The Apostle Paul wrote: “How then will they call on him in whom they have not believed? How will they believe in him whom they have not heard? And how will they hear without a preacher? How will they preach unless they are sent?” (Romans 10:14-15)
I remember frequent occasions as a child being challenged by a pastor to consider whether God was calling me to the ministry. Guest preachers at camps reminded us of the harvest field and the need for preachers and missionaries. Are we still offering this invitation?
I recently heard a pastor say to one of his church members when he introduced her that her 9-year-old son was going to be a preacher when he is grown.
It is obviously God who calls, yet can’t we prompt, and are we not commanded to beseech the Lord of the harvest?

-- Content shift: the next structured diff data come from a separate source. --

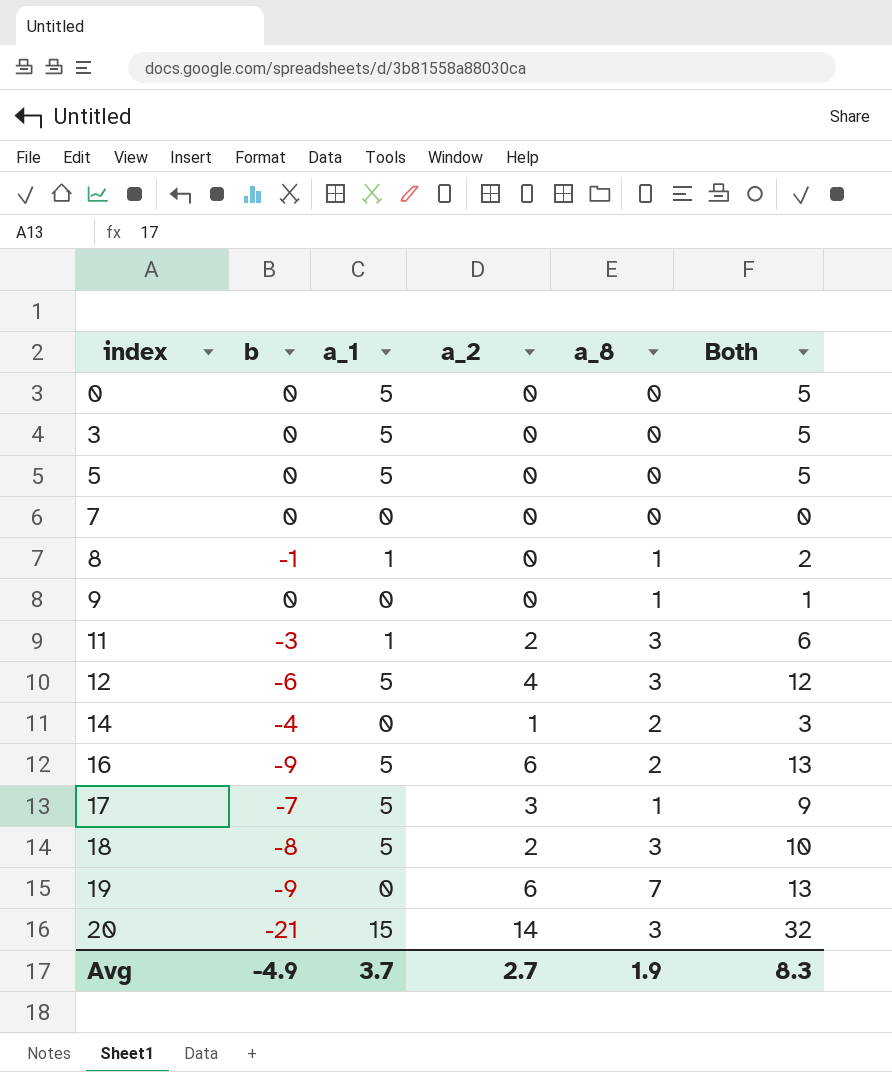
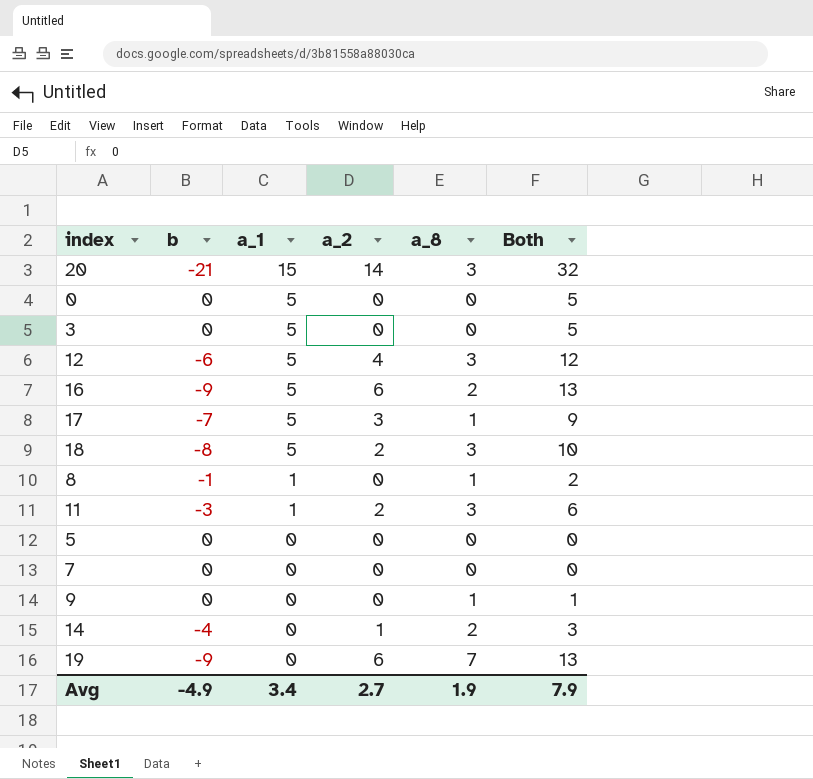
row order: index ascending -> a_1 descending
5 | a_1: 5 -> 0
5 | Both: 5 -> 0
Avg | a_1: 3.7 -> 3.4
Avg | Both: 8.3 -> 7.9

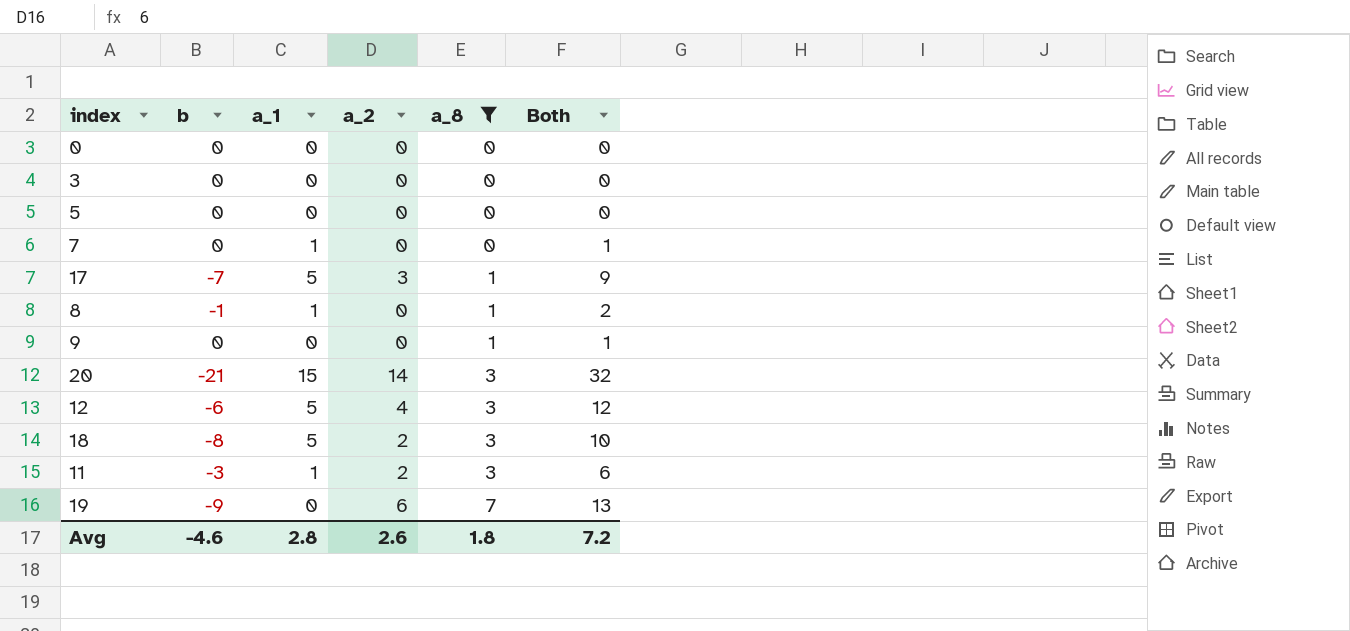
filter: none -> a_8 != 2
row order: a_1 descending -> a_8 ascending
0 | a_1: 5 -> 0
0 | Both: 5 -> 0
3 | a_1: 5 -> 0
3 | Both: 5 -> 0
7 | a_1: 0 -> 1
7 | Both: 0 -> 1
Avg | b: -4.9 -> -4.6
Avg | a_1: 3.4 -> 2.8
Avg | a_2: 2.7 -> 2.6
Avg | a_8: 1.9 -> 1.8
Avg | Both: 7.9 -> 7.2

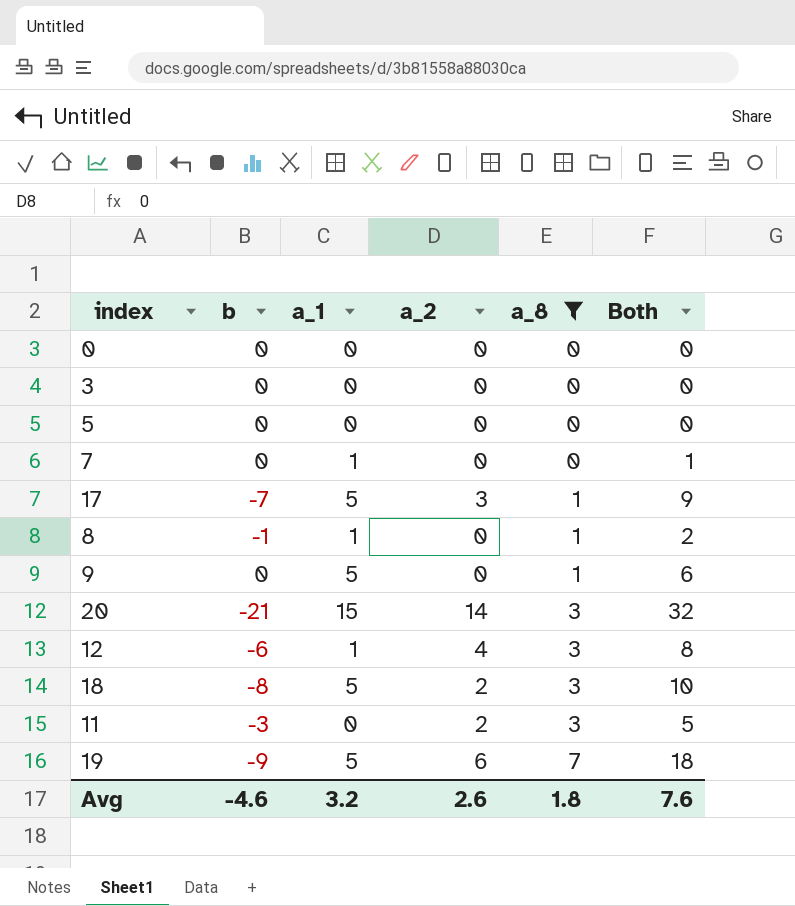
9 | a_1: 0 -> 5
9 | Both: 1 -> 6
12 | a_1: 5 -> 1
12 | Both: 12 -> 8
11 | a_1: 1 -> 0
11 | Both: 6 -> 5
19 | a_1: 0 -> 5
19 | Both: 13 -> 18
Avg | a_1: 2.8 -> 3.2
Avg | Both: 7.2 -> 7.6

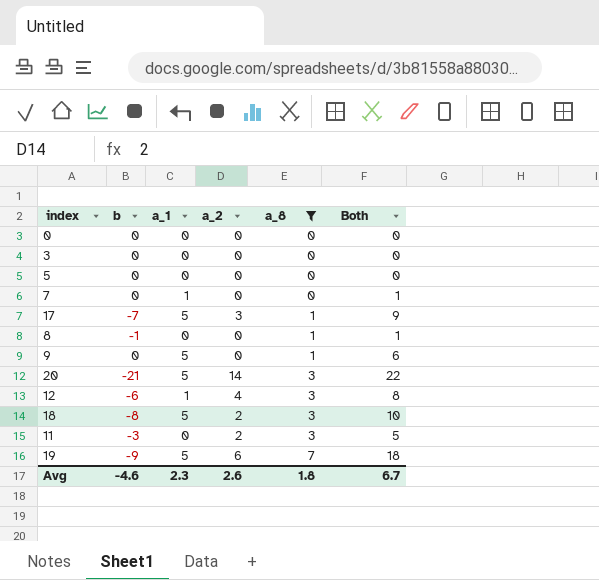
8 | a_1: 1 -> 0
8 | Both: 2 -> 1
20 | a_1: 15 -> 5
20 | Both: 32 -> 22
Avg | a_1: 3.2 -> 2.3
Avg | Both: 7.6 -> 6.7

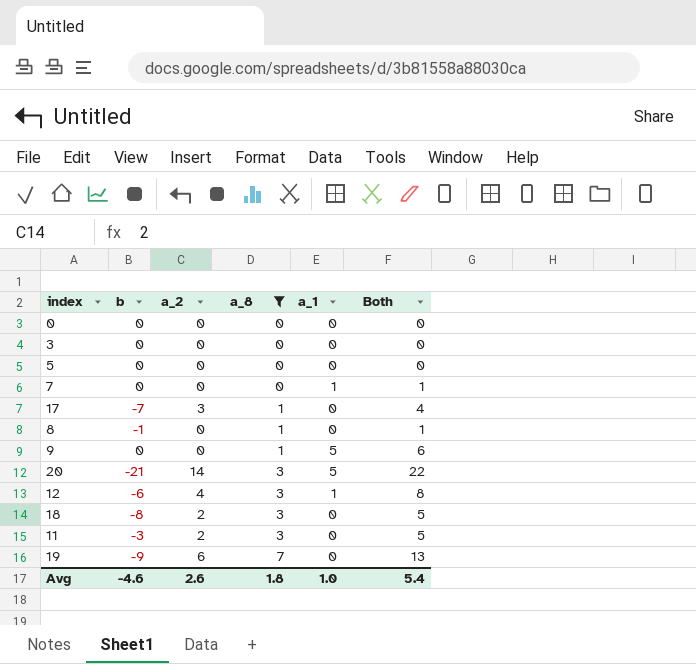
column a_1 | position: 3 -> 5
17 | a_1: 5 -> 0
17 | Both: 9 -> 4
18 | a_1: 5 -> 0
18 | Both: 10 -> 5
19 | a_1: 5 -> 0
19 | Both: 18 -> 13
Avg | a_1: 2.3 -> 1.0
Avg | Both: 6.7 -> 5.4

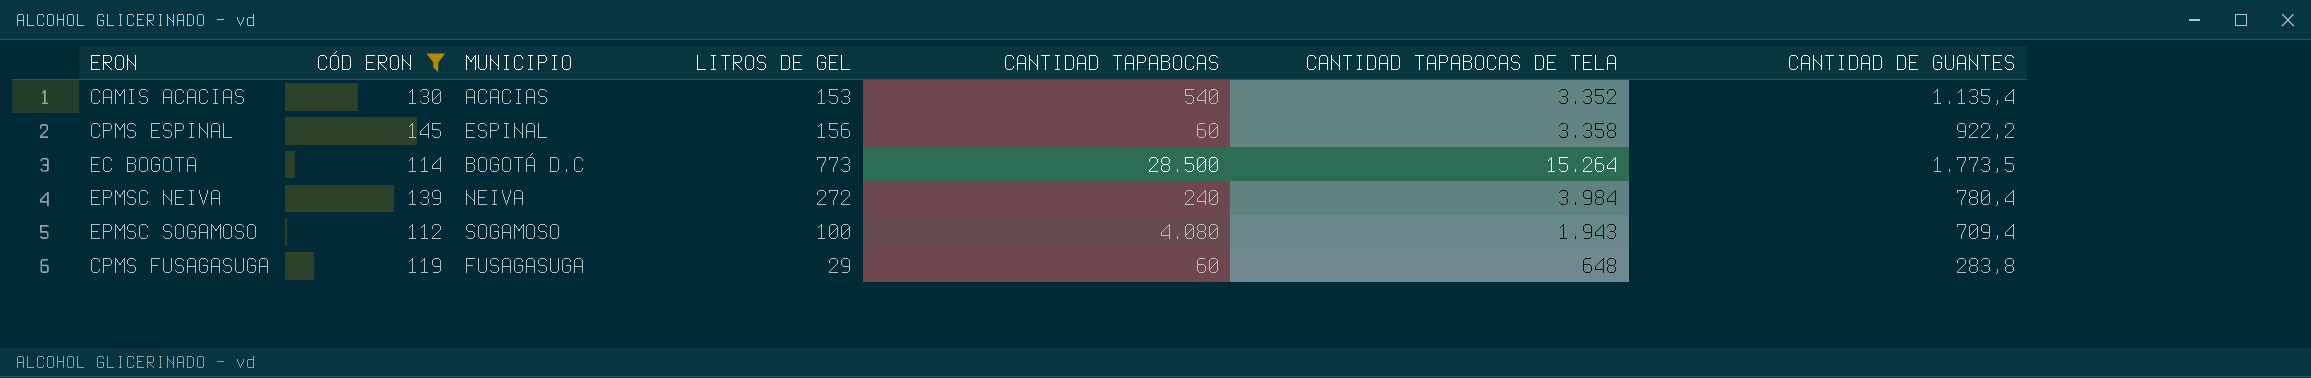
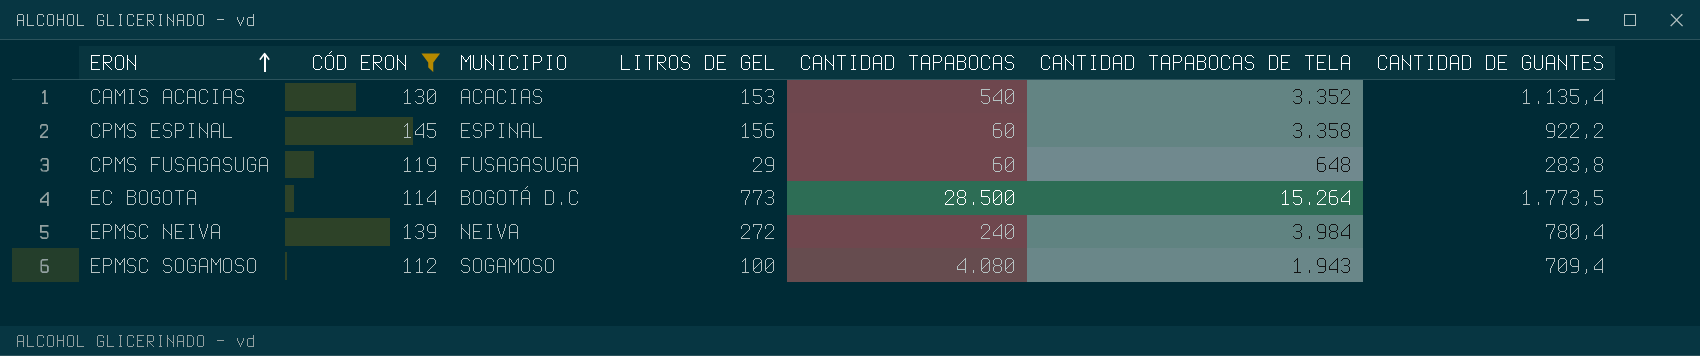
row order: none -> ERON ascending

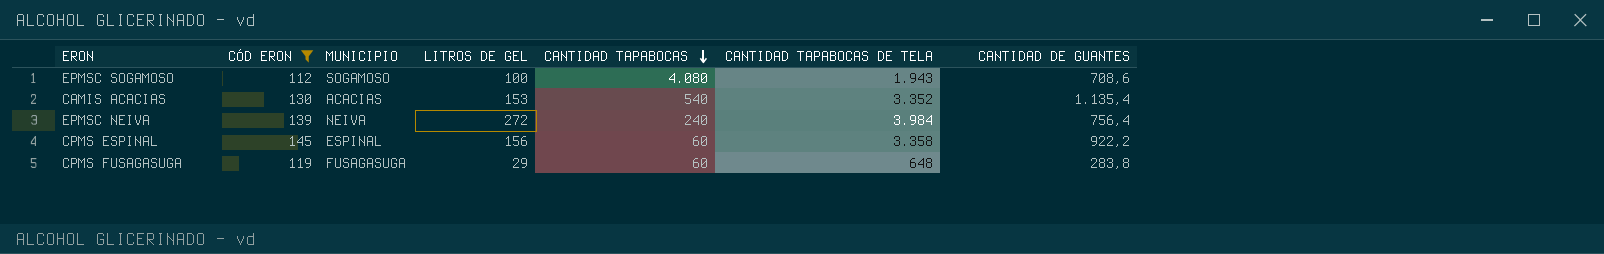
row order: ERON ascending -> CANTIDAD TAPABOCAS descending
row EC BOGOTA: 114 | BOGOTÁ D.C | 773 | 28.500 | 15.264 | 1.773,5 -> none
EPMSC SOGAMOSO | CANTIDAD DE GUANTES: 709,4 -> 708,6
EPMSC NEIVA | CANTIDAD DE GUANTES: 780,4 -> 756,4

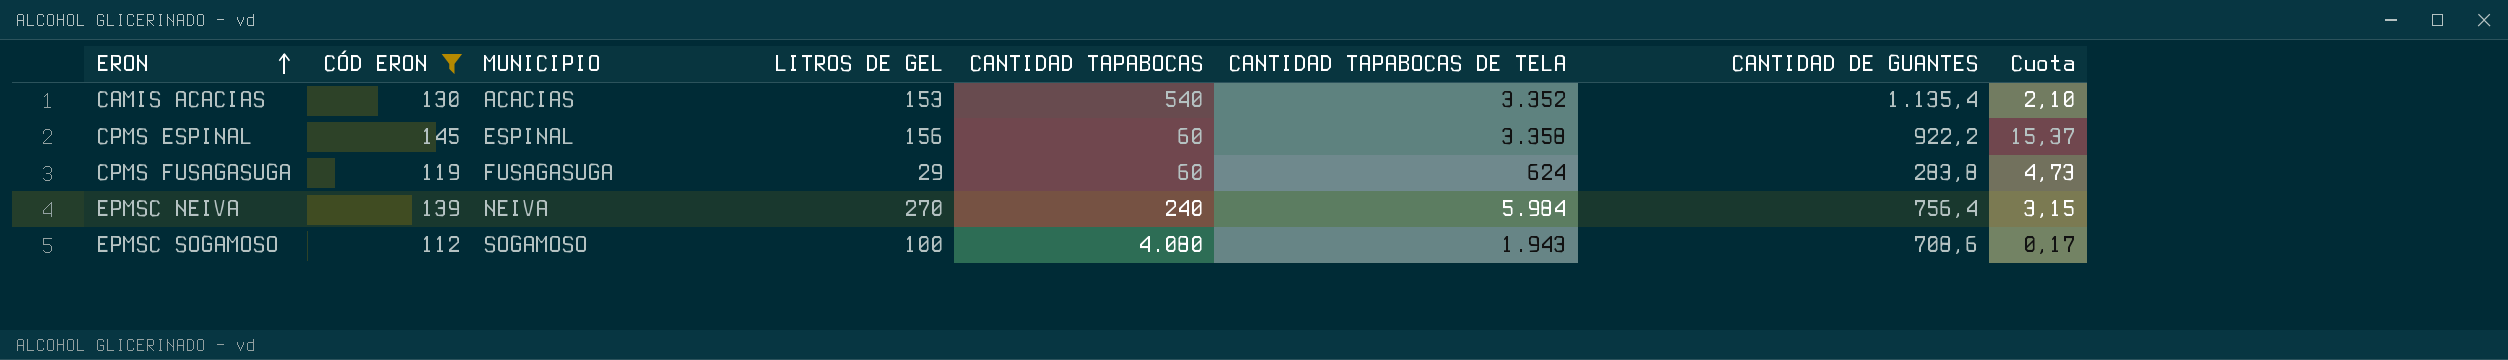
row order: CANTIDAD TAPABOCAS descending -> ERON ascending
column Cuota | formula: none -> [CANTIDAD DE GUANTES] / [CANTIDAD TAPABOCAS]
CPMS FUSAGASUGA | CANTIDAD TAPABOCAS DE TELA: 648 -> 624
EPMSC NEIVA | LITROS DE GEL: 272 -> 270
EPMSC NEIVA | CANTIDAD TAPABOCAS DE TELA: 3.984 -> 5.984

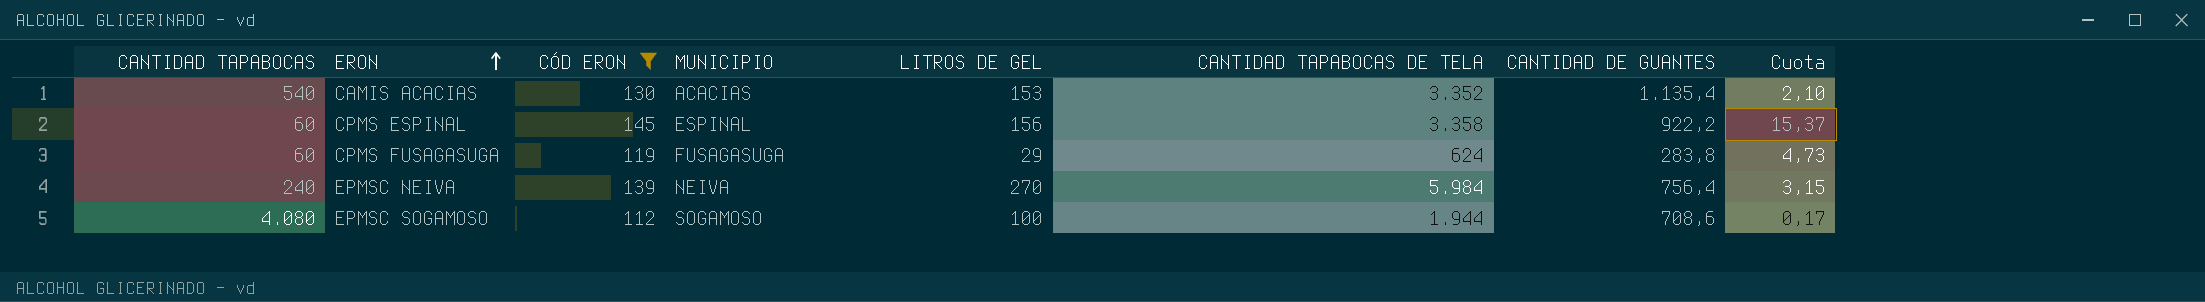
column CANTIDAD TAPABOCAS | position: 5 -> 1
EPMSC SOGAMOSO | CANTIDAD TAPABOCAS DE TELA: 1.943 -> 1.944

We also face the challenge of equipping those who are called. I was 18 years old when I was called to be pastor of a small church near Hope, Ark. It was the practice of this church to call college pastors. Even though I must have tortured them with my sermons, they were patient, prayed for me and encouraged me. This also probably helped me to be a more eager student.
In our Baptist tradition, we do not have to wait until we have completed seminary to serve on the staff of a church. I have spent some of the best years of my life helping to form and lead a Baptist seminary, yet many churches may never be led by seminary graduates.
I recently met Ishmel Gaspar, pastor of Iglesia Bautista Sublime Gracias, a church near the Mexico border. He is a bivocational pastor who has started a church in his home. I do not know what his level of formal training is, but I do know they have led a significant number of folks to Christ, are equipping them as Christ-followers and are feeding more than 1,000 people every month who live in their colonias.
The western heritage churches model laypeople being called out as leaders in their churches, equipped through a certification program from Truett Seminary and trained in weekend seminars. The Baptist University of the Américas also has several locations where ministry certification is offered in Spanish.
We must continue to provide ministry preparation at all levels—certificate, diploma, associate, bachelor’s, master’s and doctoral. We must pray and call out leaders into the harvest. We must practice the 2 Timothy 2:2 model of Paul selecting and training gifted leaders who in turn will lead others. Perhaps it isn’t too late for God to call you.
Randel Everett is executive director of the Baptist General Convention of Texas Executive Board.